The government wants to make it easier for you to know when your credit card company is about to pull a fast one, or to figure out when it already has.
The Federal Reserve Board announced plans Wednesday to revamp regulations so that monthly credit card bills would be easier to understand and consumers would get more advance warning when rates were being raised.
Consumer advocates called the Fed's proposal a step in the right direction but said it didn't go far enough.
"Telling you that you are about to be ripped off is not a consumer protection," said Ed Mierzwinski, consumer program director at U.S. Public Interest Research Group.
"No matter what minor fixes the Fed provides to disclosure [rules], those fixes will not solve the fundamental problems in credit card marketing that allow companies to change the rules at any time and impose retroactive interest rate increases. Those practices need to be banned."

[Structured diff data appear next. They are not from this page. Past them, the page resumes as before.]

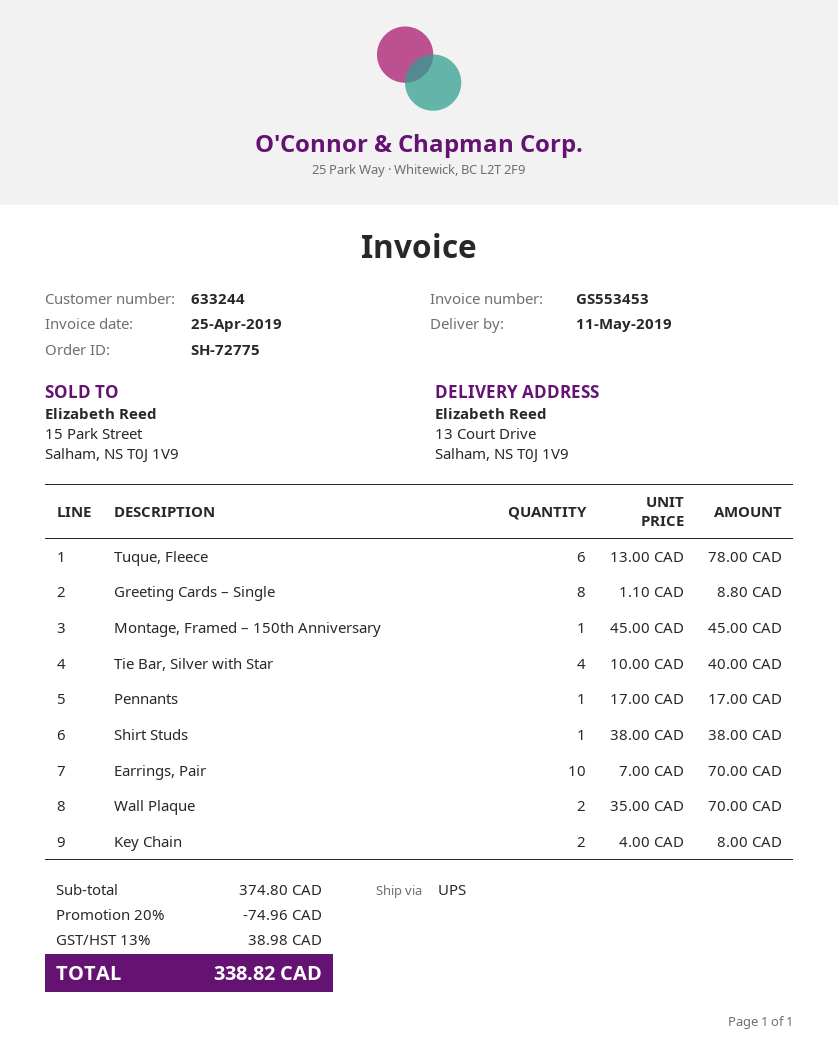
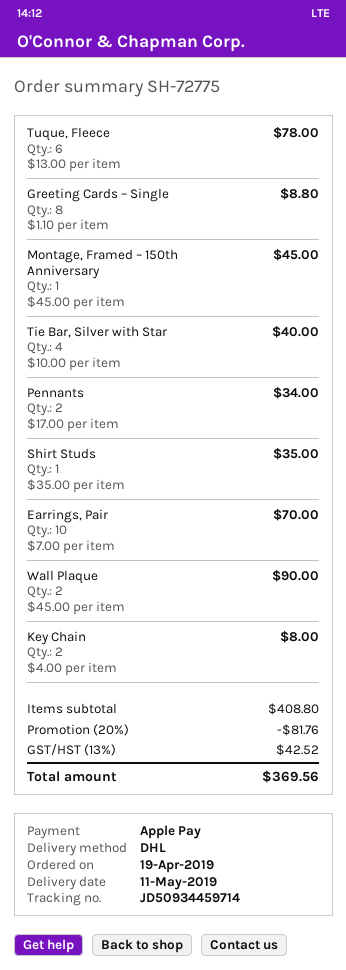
shipping method: UPS -> DHL
Pennants: 1 x 17.00 = 17.00 -> 2 x 17.00 = 34.00
Shirt Studs: 1 x 38.00 = 38.00 -> 1 x 35.00 = 35.00
Wall Plaque: 2 x 35.00 = 70.00 -> 2 x 45.00 = 90.00
subtotal: 374.80 -> 408.80
discount: 20% = 74.96 -> 20% = 81.76
tax: 13% = 38.98 -> 13% = 42.52
total: 338.82 -> 369.56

Under the Fed's plan, companies would have to notify customers at least 45 days -- not the current 15 -- before changing the terms of an account, like imposing higher penalties for missed or late payments.
Details about accounts would be printed in an easy-to-understand table on the first page of monthly bills, not in super-fine print on a separate page.
Companies couldn't claim that a card bore a fixed interest rate unless they were willing to disclose -- and guarantee -- how long that fixed rate would last. (Under current rules, credit card companies can change the rate on their fixed-rate cards by simply providing 15 days' notice.)
And they would have to clearly disclose the terms and conditions that might cause a rate to rise to a "penalty" rate, as it does under the widely hated practice of so-called universal default.
Simply put, that allows one credit card company to impose a penalty rate if it finds out you were late paying an entirely unrelated bill.
Banks and credit card issuers said they needed to review the plan to see whether it adequately weighed the public's right to clearer disclosure against the increased costs to issuers.
"They did a very good effort to try to simplify so that disclosures are more understandable for consumers, but they need to strike a balance between what's understandable to consumers and the cost of providing it," said Nessa Feddis, senior federal counsel of the American Bankers Assn.